Since hitting a high of $12.35 in February 2021, shares in the buy now, pay later (BNPL) payment provider have tumbled 90%. For shareholders, the bleeding decided to continue throughout this week as shares have continued to fall 21% to solidify a new multi-year low at $1.24 per share.

Without any critical announcements being made, what could have put such a sour taste in investors’ mouths this week?

Questions hang over the BNPL business model

While the boom in BNPL shares raged on between 2018 to 2021, some doubts over the sector’s profitability prospects were shared. However, for some, the eye-watering rates of revenue growth being witnessed put those concerns on the back burner.

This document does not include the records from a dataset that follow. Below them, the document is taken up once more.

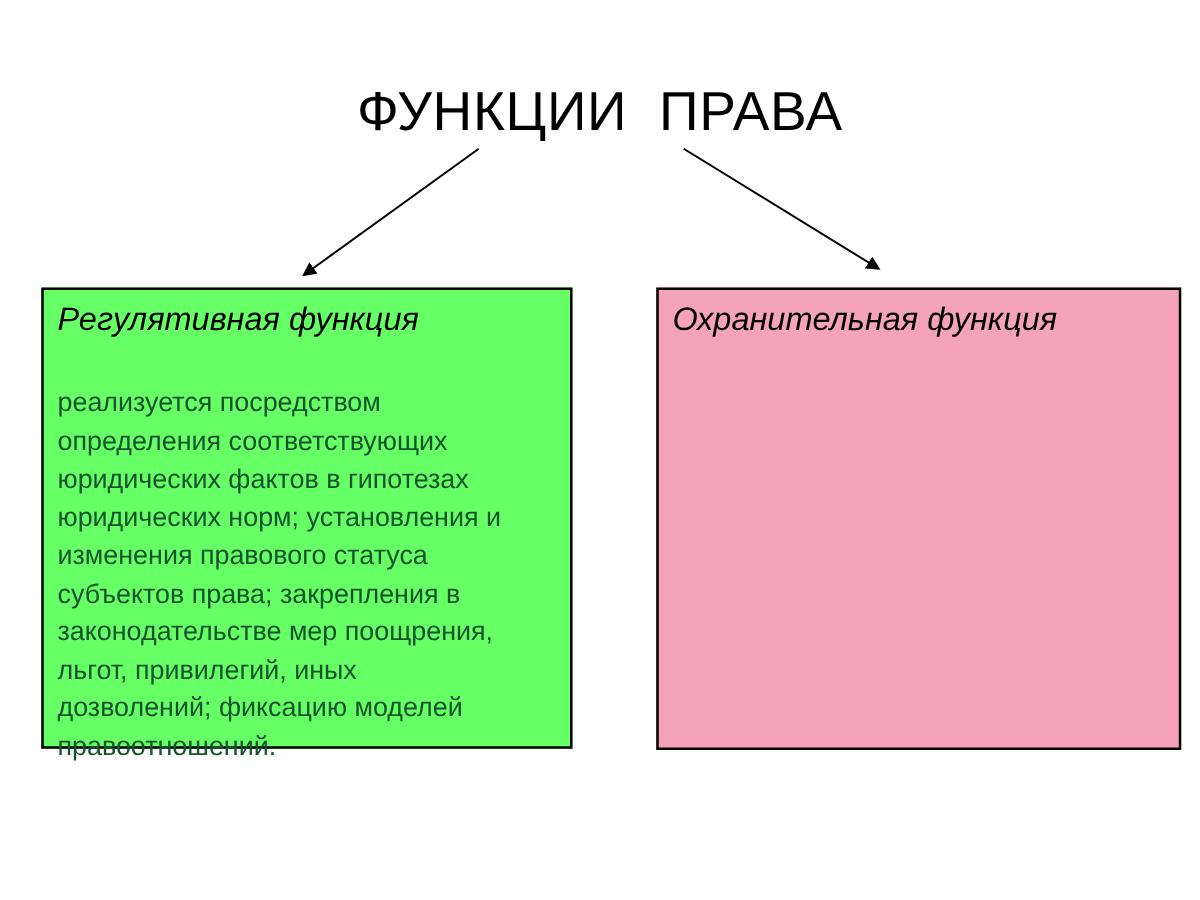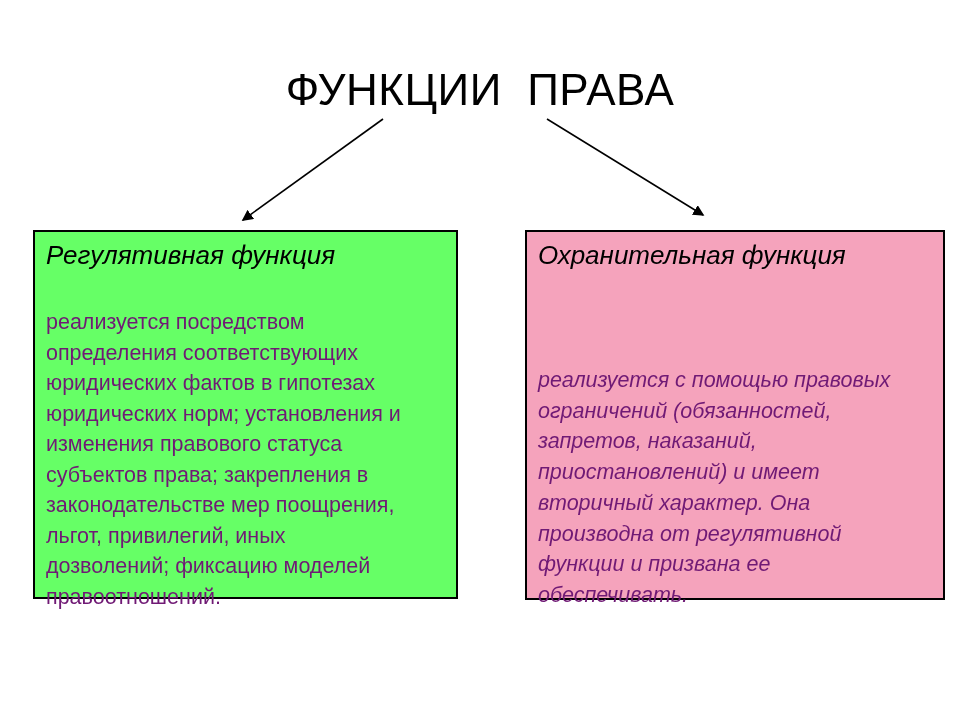--- a/index.html
+++ b/index.html
@@ -77,21 +77,21 @@
     font-style: italic;
     font-weight: 400;
     color: #000000;
     line-height: 34px;
     white-space: pre;
   }
 
   .box-body {
     position: absolute;
     left: 11px;
-    color: #701a75;
+    color: #14532d;
     white-space: pre-line;
   }
   #body-left {
     top: 75px;
     width: 400px;
     font-size: 21.5px;
     font-style: normal;
     font-weight: 400;
     line-height: 30.5px;
   }
@@ -130,23 +130,15 @@
 изменения правового статуса
 субъектов права; закрепления в
 законодательстве  мер поощрения,
 льгот, привилегий, иных
 дозволений; фиксацию моделей
 правоотношений.</div>
   </div>
 
   <div class="box" id="box-right">
     <div class="box-heading">Охранительная функция</div>
-    <div class="box-body" id="body-right">реализуется с помощью правовых
-ограничений (обязанностей,
-запретов, наказаний,
-приостановлений) и имеет
-вторичный характер.  Она
-производна от регулятивной
-функции и призвана ее
-обеспечивать.</div>
   </div>
 
 </div>
 
 </body></html>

Fast forward to this week, and those same suspicions around future profitability were back on the table. The half-year results for BNPL operator Afterpay, now owned by Block Inc (ASX: SQ2), were unveiled, and it wasn’t pretty for the bottom line.

Based on the report, Afterpay’s net loss after tax opened up like a hellacious abyss — engulfing $345.5 million of the company’s money for the six-month period. For context, the comparable period involved $79.2 million of money burning.

The massive money spend mostly resulted from an uplift in employment and marketing expenses. This begs the question: is Zip also throwing piles of cash at additional marketing to maintain market share? And, is the BNPL industry really big enough for all these players to coexist?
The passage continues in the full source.